In what may be the start of a trend, the Maryland legislature passed a law Thursday that would require Wal-Mart stores to increase spending on employee health insurance:
The legislature's move, which overrode a veto by Gov. Robert L. Ehrlich, was a response to growing criticism that Wal-Mart, the nation's largest private employer, has skimped on benefits and shifted health costs to state governments.
The vote came after a furious lobbying battle by Wal-Mart and by labor and liberal groups, and is likely to encourage lawmakers in dozens of other states who are considering similar legislation.
Many state legislatures have looked to Maryland as a test case, as they face fast-rising Medicaid costs, and Wal-Mart's critics say that too many of its employees have been forced to turn to Medicaid.
Under the Maryland law, employers with 10,000 or more workers in the state must spend at least 8 percent of their payrolls on health insurance, or else pay the difference into a state Medicaid fund.
Wal-Mart has come under severe criticism because it insures less than half its United States work force and because its employees routinely show up, in larger numbers than employees of other retailers, on state Medicaid rolls.

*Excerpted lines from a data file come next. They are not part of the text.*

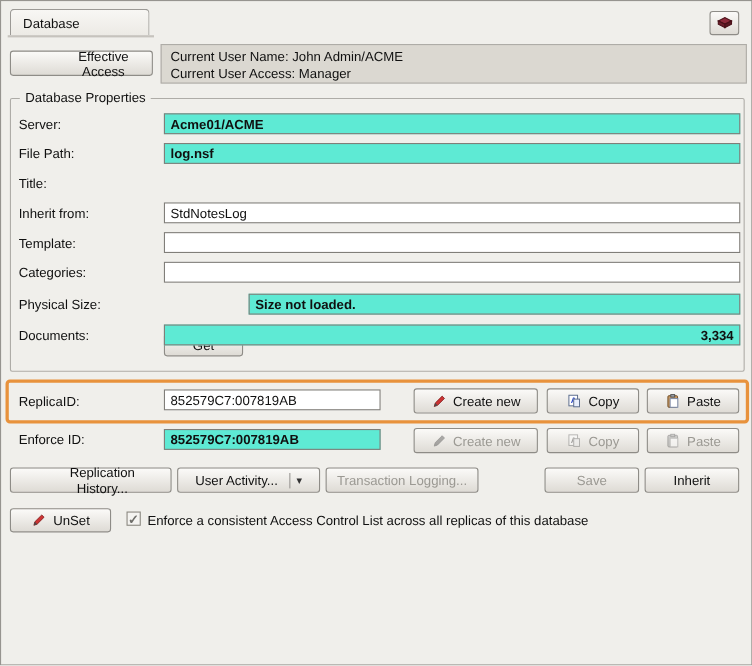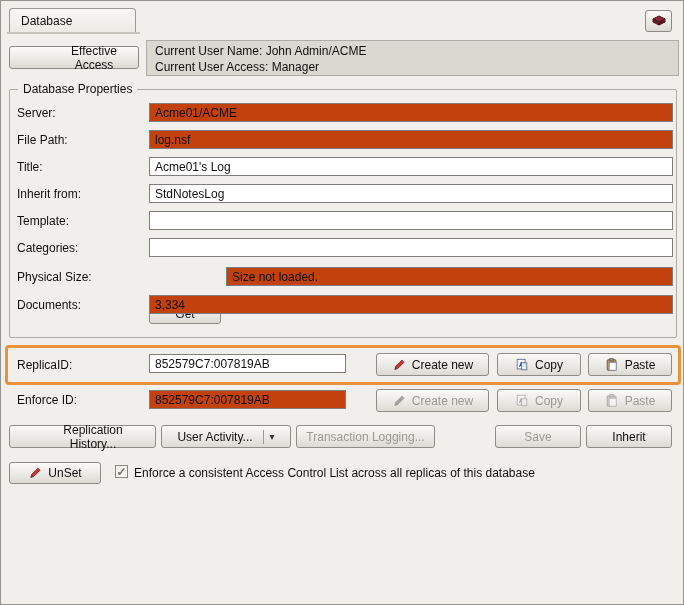--- a/index.html
+++ b/index.html
@@ -40,7 +40,7 @@
     font-family:"Liberation Sans", sans-serif; font-size:12px; color:#101010;
     padding:1px 5px;
   }
-  .field.readonly { background:#c2410c; }
+  .field.readonly { background:#5eead4;font-weight:bold; }
 
   
   .info-box {

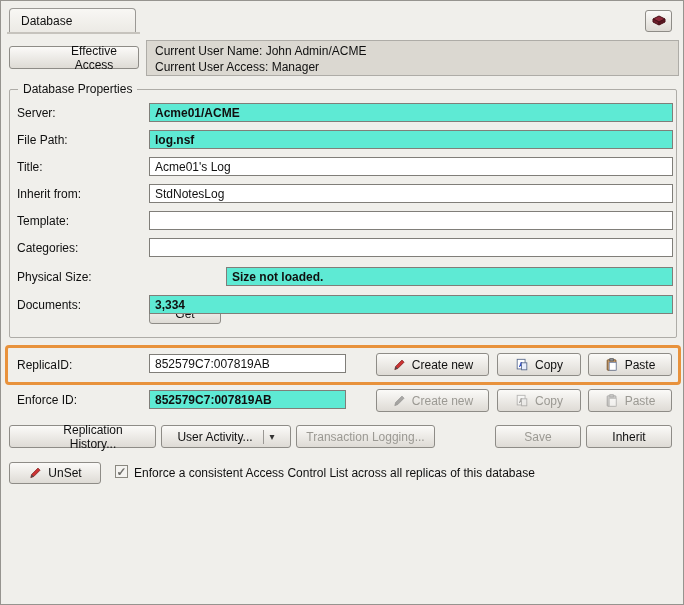--- a/index.html
+++ b/index.html
@@ -115,7 +115,6 @@
   <input class="field readonly" style="left: 148px; top: 129px; width: 524px;" readonly="" value="log.nsf">
 
   <div class="lbl" style="top:159px;">Title:</div>
-  <input class="field" style="left: 148px; top: 156px; width: 524px;" value="Acme01's Log">
 
   <div class="lbl" style="top:186px;">Inherit from:</div>
   <input class="field" style="left: 148px; top: 183px; width: 524px;" value="StdNotesLog">

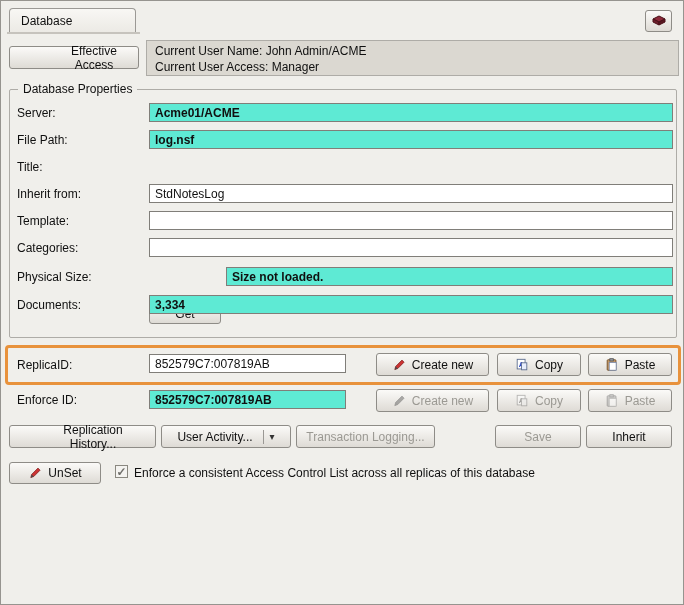--- a/index.html
+++ b/index.html
@@ -130,7 +130,7 @@
   <input class="field readonly" style="left: 225px; top: 266px; width: 447px;" readonly="" value="Size not loaded.">
 
   <div class="lbl" style="top:297px;">Documents:</div>
-  <input class="field readonly" style="left: 148px; top: 294px; width: 524px;" readonly="" value="3,334">
+  <input class="field readonly" style="left: 148px; top: 294px; width: 524px; text-align: right;" readonly="" value="3,334">
 
   <div class="highlight"></div>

In response to the complaints, the company introduced a new health care plan late last year, with premiums as low as $11 a month.

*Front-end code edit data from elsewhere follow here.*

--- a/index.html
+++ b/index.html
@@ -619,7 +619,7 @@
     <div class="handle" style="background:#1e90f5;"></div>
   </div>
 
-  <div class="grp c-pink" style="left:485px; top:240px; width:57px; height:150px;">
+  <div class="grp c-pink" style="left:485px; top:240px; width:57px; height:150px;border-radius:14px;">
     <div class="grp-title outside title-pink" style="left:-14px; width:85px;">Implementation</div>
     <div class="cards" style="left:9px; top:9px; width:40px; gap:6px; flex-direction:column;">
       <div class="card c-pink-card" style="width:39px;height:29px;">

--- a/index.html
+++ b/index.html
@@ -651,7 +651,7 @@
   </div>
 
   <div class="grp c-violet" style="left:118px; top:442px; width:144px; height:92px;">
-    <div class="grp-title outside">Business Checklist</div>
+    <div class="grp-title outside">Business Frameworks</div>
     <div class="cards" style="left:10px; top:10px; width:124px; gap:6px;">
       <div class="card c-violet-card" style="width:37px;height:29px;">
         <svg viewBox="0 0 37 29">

Consumer advocates specializing in health care are hoping that the Maryland law will be the first of many.
"You're going to see similar legislation being introduced," said Ronald Pollack, executive director of Families USA, a nonprofit health advocacy organization, "and debated in at least three dozen more states, and at least some of those states will end up also requiring large employers to provide health care coverage."
Mr. Pollack suggested that he did not expect any groundswell of opposition from corporate America. Most companies, he said, provide insurance and know that the costs of medical treatment for uninsured people are reflected in their insurance premiums. Mr. Pollack said that, by his organization's calculations, the cost of such treatment drove up employer premiums by $922 a family last year. In 2006, he said, the added cost could reach $1,000 a family.